Another thing to point out is that this caching is specifically about individual pages. In my blog, for example, the homepage is a mix of the 10 latest entries. But I know this within my Django server so when a particular blog post has been updated, for some reason, I actually send out a bunch of different URLs to the purge where I know its content will be included. It's not perfect but it works pretty well.
Conclusion
The hardest part about caching is cache invalidation. It's usually the inner core of a crux. Sometimes, you're so desperate to survive a stampeding herd problem that you don't care about cache invalidation but as a compromise, you just set the caching time-to-live short.
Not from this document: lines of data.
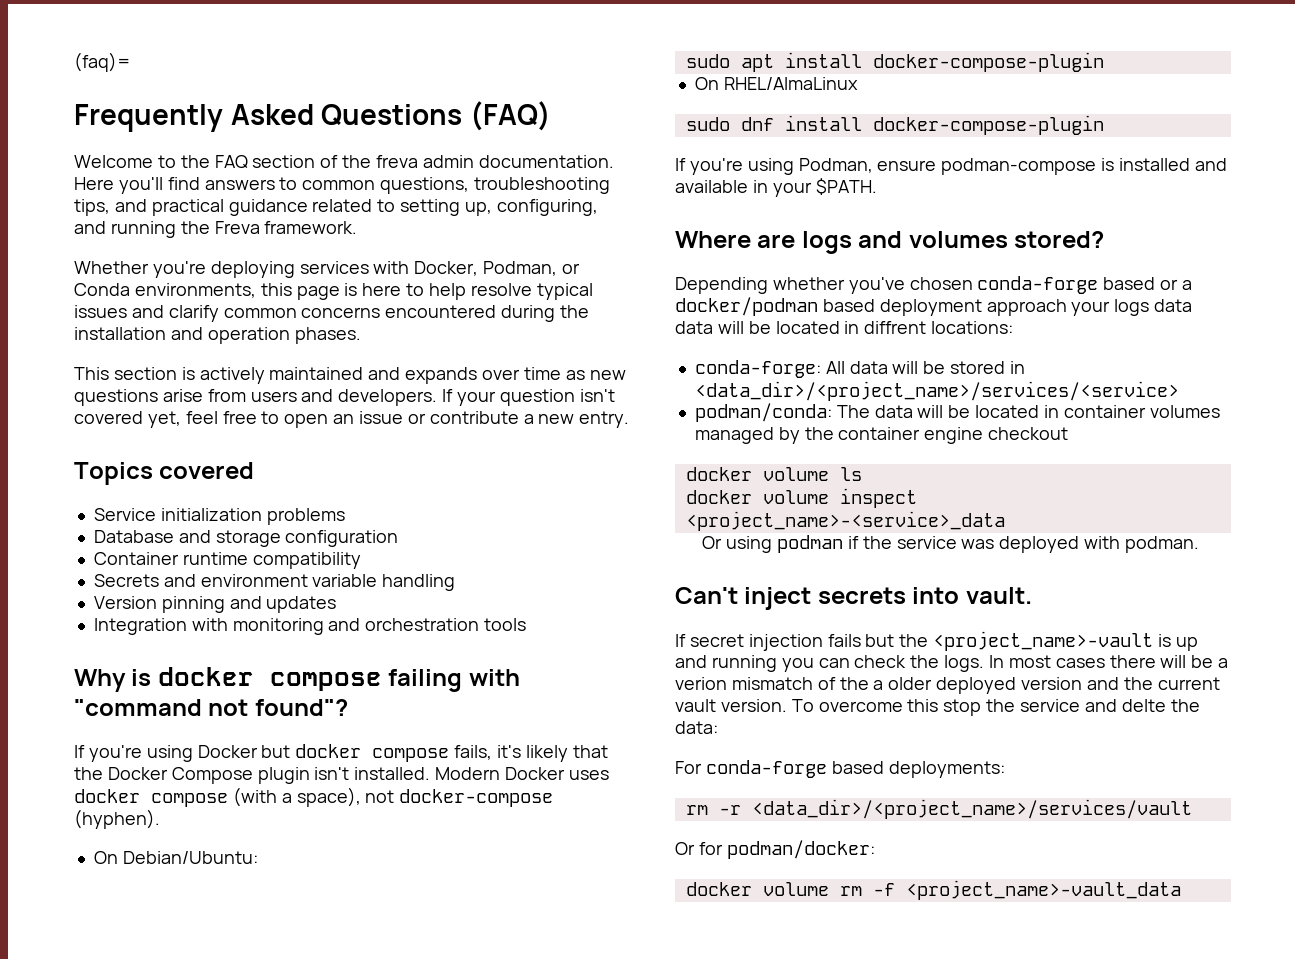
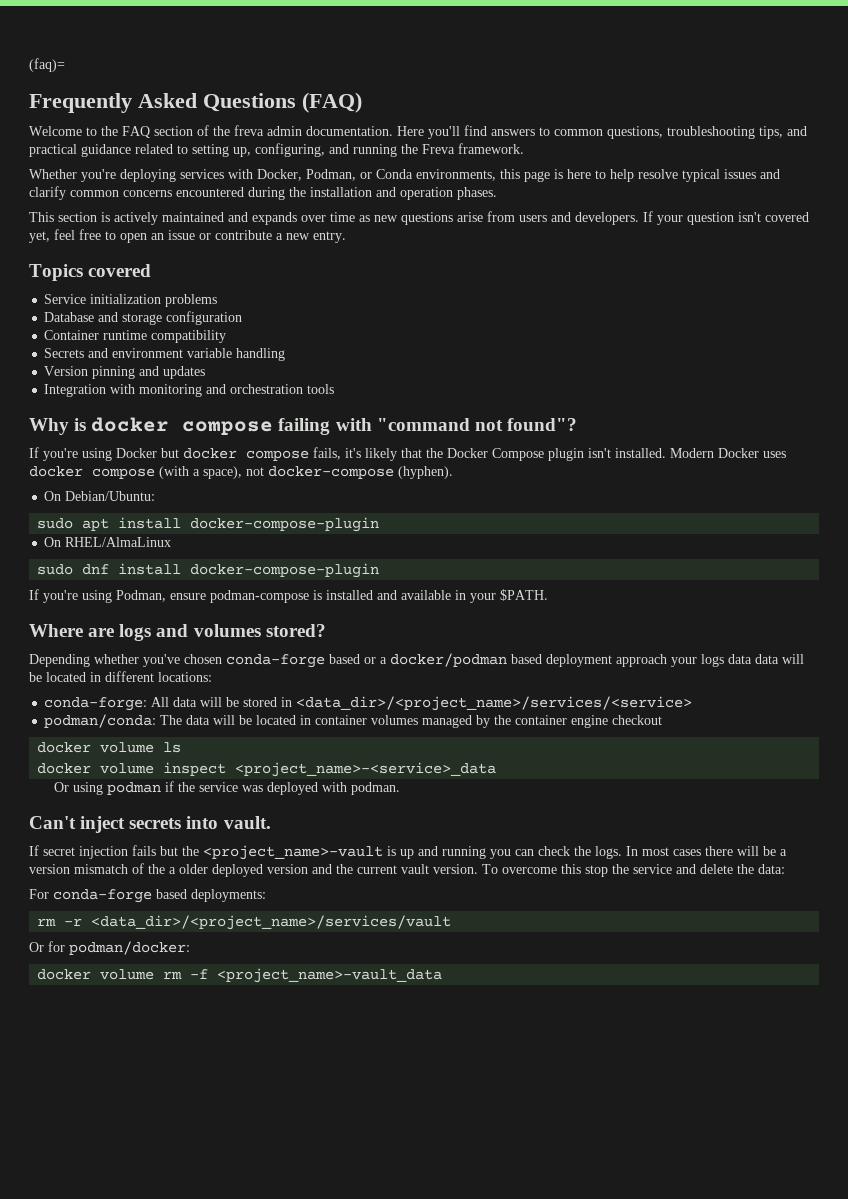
- Depending whether you've chosen conda-forge based or a docker/podman based deployment approach your logs data data will be located in diffrent locations:
+ Depending whether you've chosen conda-forge based or a docker/podman based deployment approach your logs data data will be located in different locations:
- In most cases there will be a verion mismatch of the a older deployed version and the current vault version.
+ In most cases there will be a version mismatch of the a older deployed version and the current vault version.
- To overcome this stop the service and delte the data:
+ To overcome this stop the service and delete the data:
But I think the most important tenant of good caching is: have full control over it. I.e. don't take it lightly. Build something where you can fully understand and change how it works exactly to your specific business needs.
This idea of letting Express cache responses in memory isn't new but I didn't find any decent third-party solution on NPMJS that I liked or felt fully comfortable with. And I needed to tailor exactly to my specific setup.
Go forth and try it out on your own site! Not all sites or apps need this at all, but if you do, I hope I have inspired a foundation of a solution.